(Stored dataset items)
[Start of section]

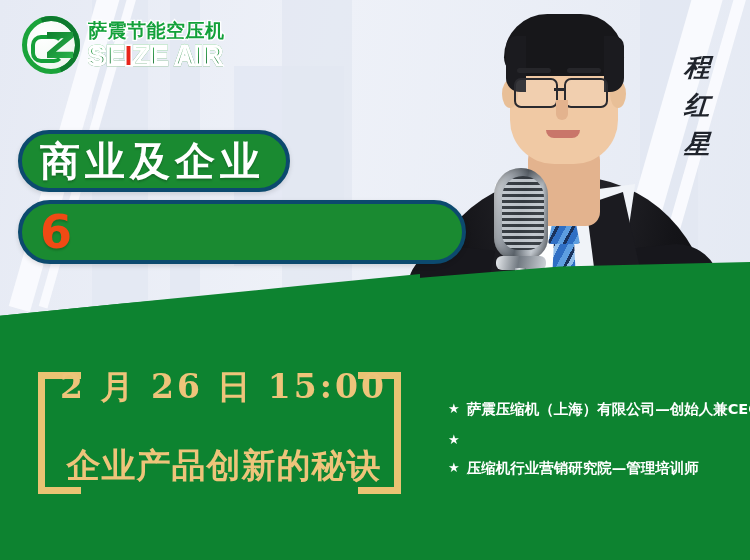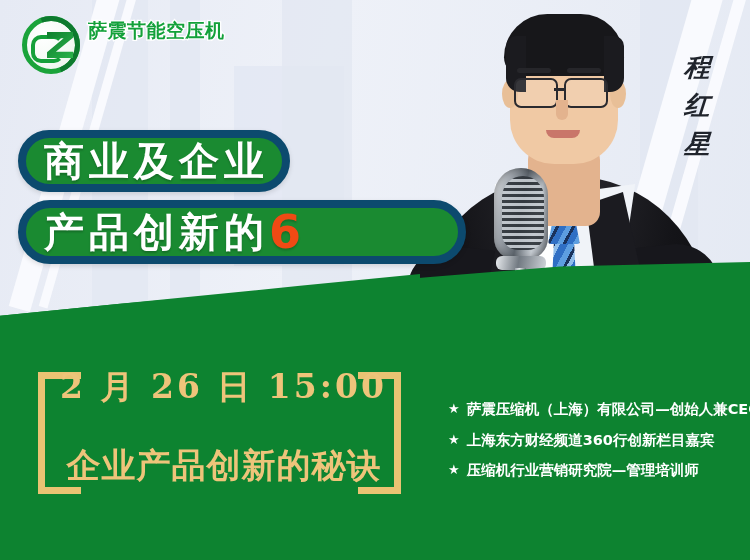"SEIZE AIR" div.logo-en { html: none -> <div><span>SE</span><span>I</span><span>ZE AIR</span></div> }
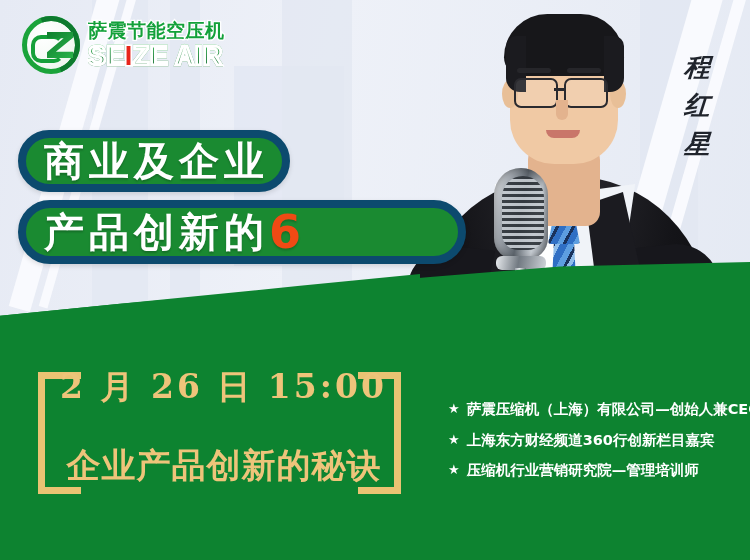"商业及企业" .pill { border: 8px solid #0c4a6e -> 4px solid #0c4a6e }
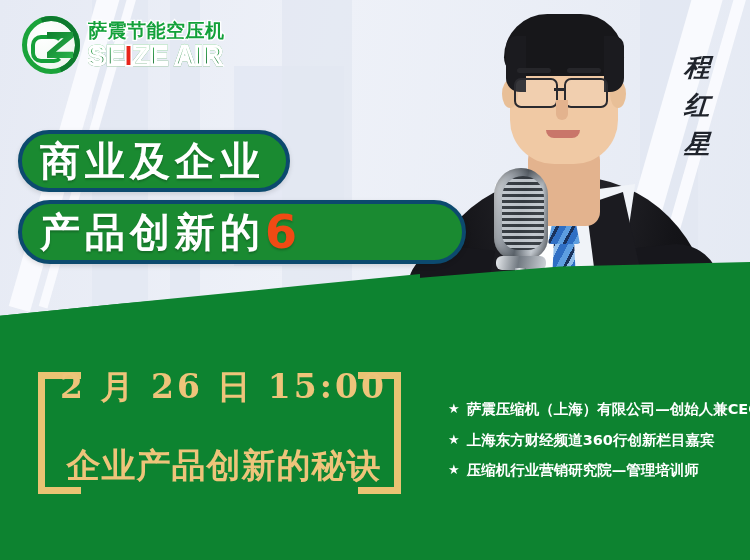"产品创新的" span { html: <span>产品创新的</span> -> none }
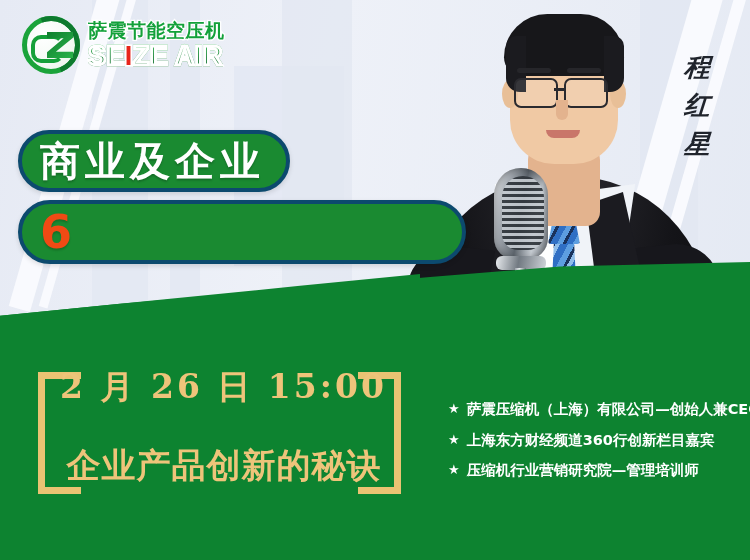"上海东方财经频道360行创新栏目嘉宾" span.b-txt { html: <span>上海东方财经频道360行创新栏目嘉宾</span> -> none }
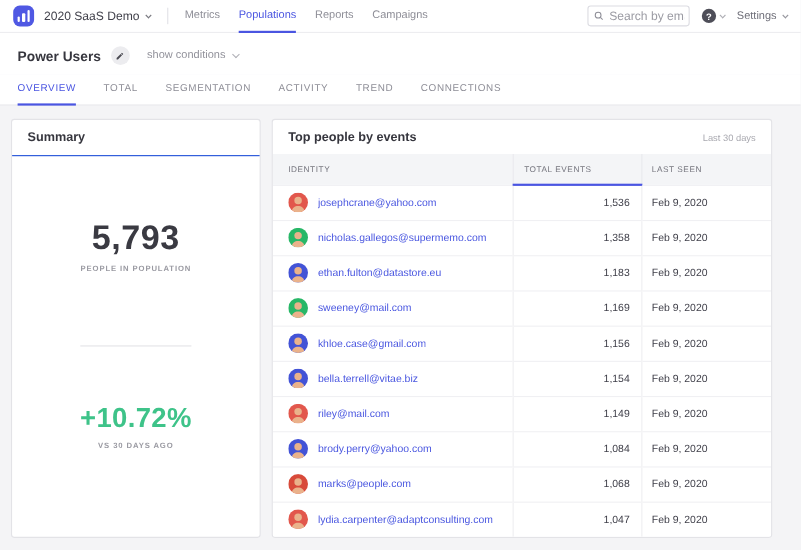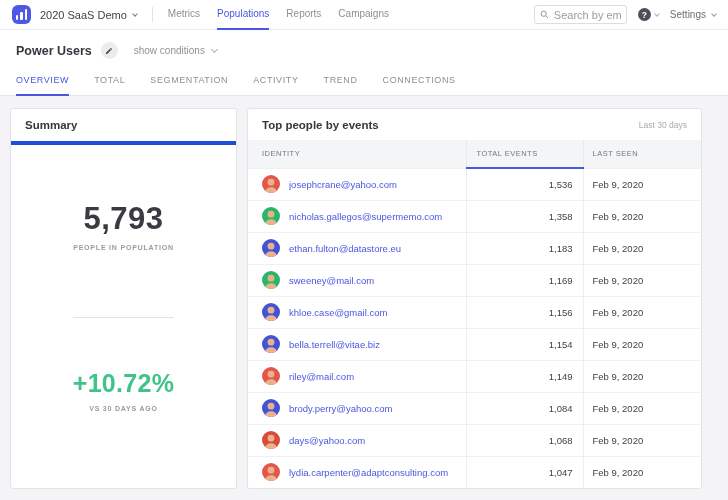"Summary" .summary-panel .panel-header { border-bottom: 4px solid #1d4ed8 -> 1px solid #1d4ed8 }
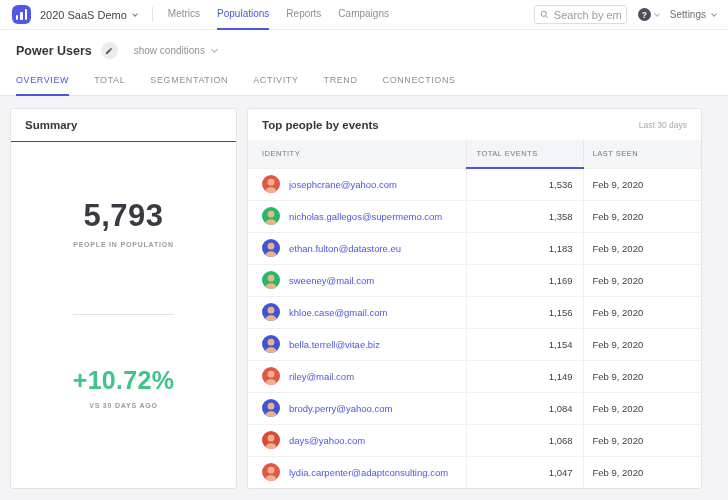"days@yahoo.com" a.email { text: days@yahoo.com -> marks@people.com }
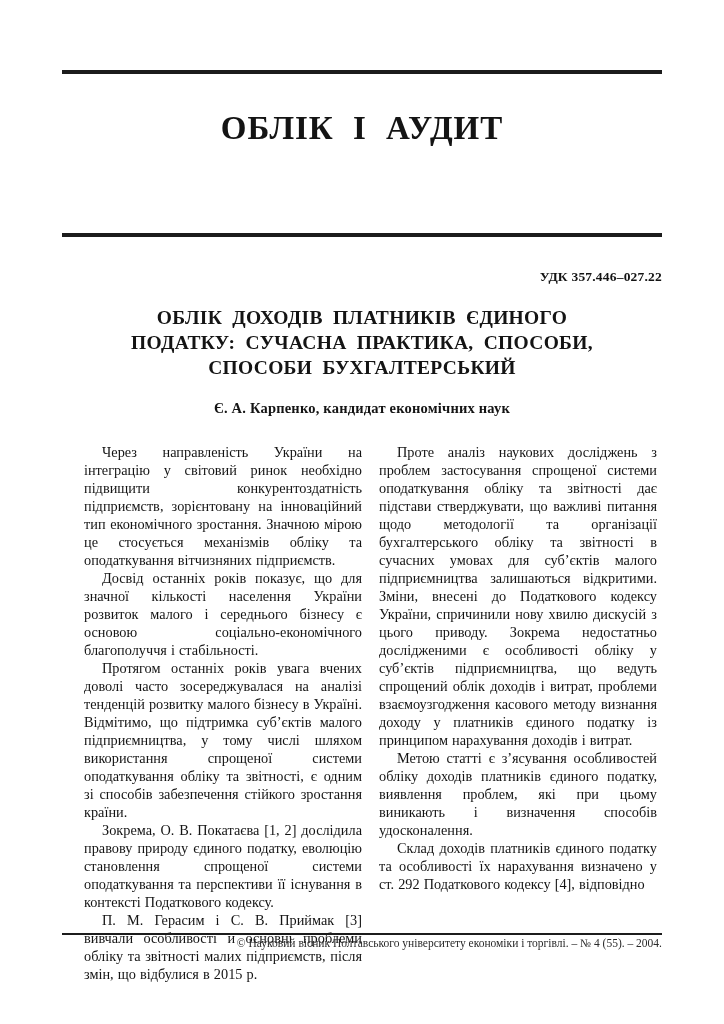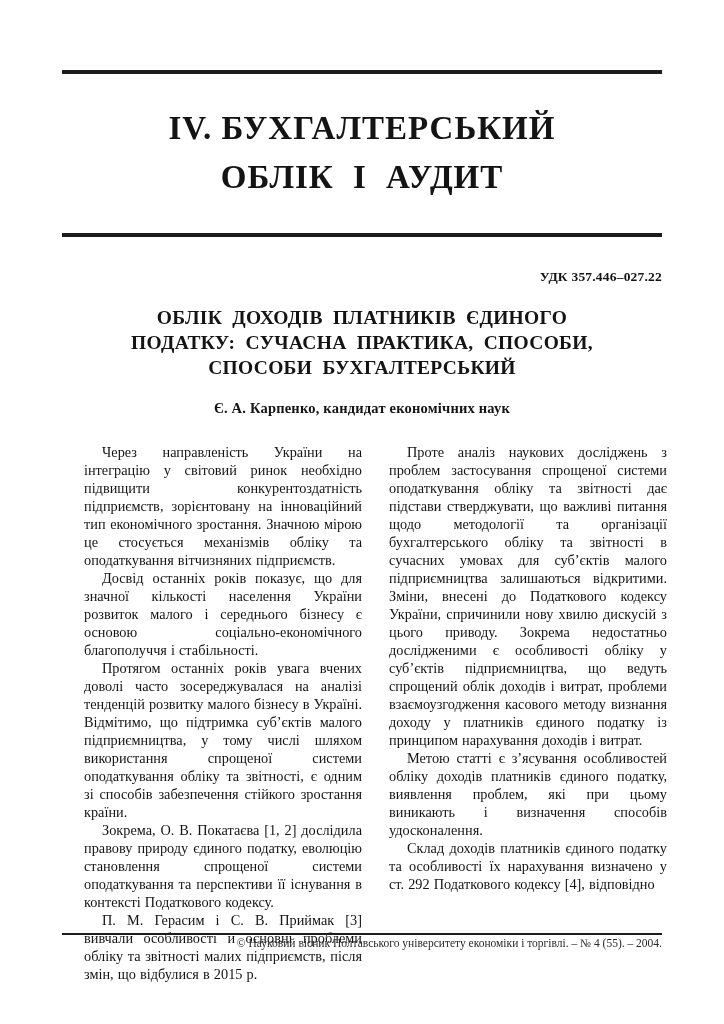"IV. БУХГАЛТЕРСЬКИЙ" div.line1 { html: <div>IV. БУХГАЛТЕРСЬКИЙ</div> -> none }
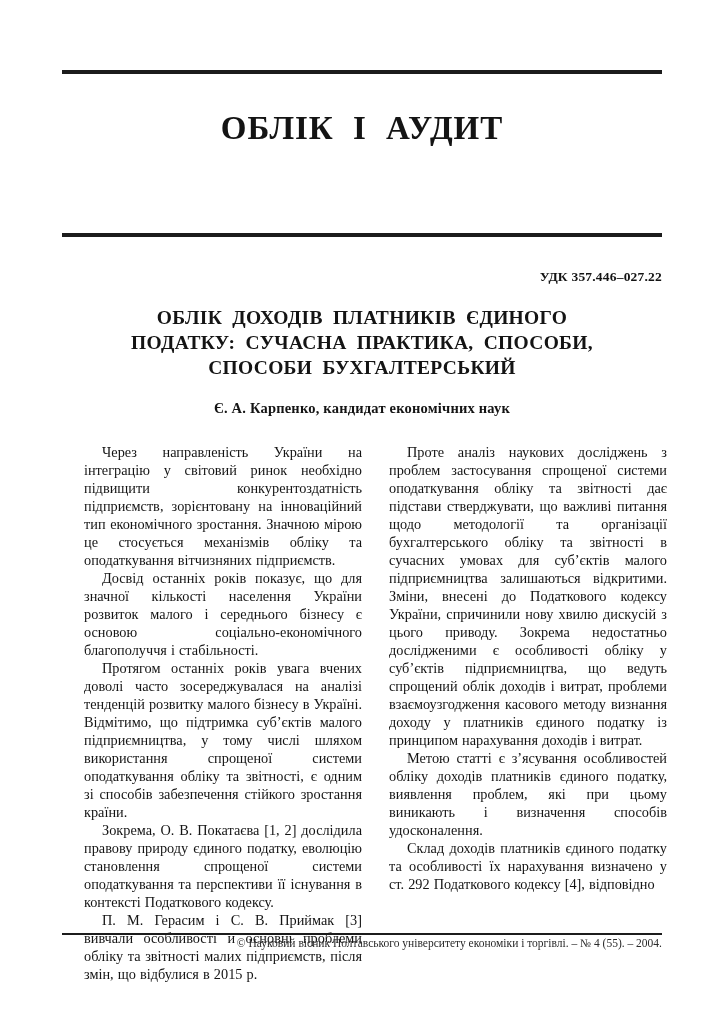"Через направленість України на" .body-columns { gap: 27px -> 17px }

[End of section]

• [YOUR ASSIGNMENT] Every line above should be copied exactly, apart from any pictures.

• [RESULT OF THIS EXERCISE]
"SEIZE AIR" div.logo-en { html: none -> <div><span>SE</span><span>I</span><span>ZE AIR</span></div> }
"商业及企业" .pill { border: 8px solid #0c4a6e -> 4px solid #0c4a6e }
"产品创新的" span { html: <span>产品创新的</span> -> none }
"上海东方财经频道360行创新栏目嘉宾" span.b-txt { html: <span>上海东方财经频道360行创新栏目嘉宾</span> -> none }
"Summary" .summary-panel .panel-header { border-bottom: 4px solid #1d4ed8 -> 1px solid #1d4ed8 }
"days@yahoo.com" a.email { text: days@yahoo.com -> marks@people.com }
"IV. БУХГАЛТЕРСЬКИЙ" div.line1 { html: <div>IV. БУХГАЛТЕРСЬКИЙ</div> -> none }
"Через направленість України на" .body-columns { gap: 27px -> 17px }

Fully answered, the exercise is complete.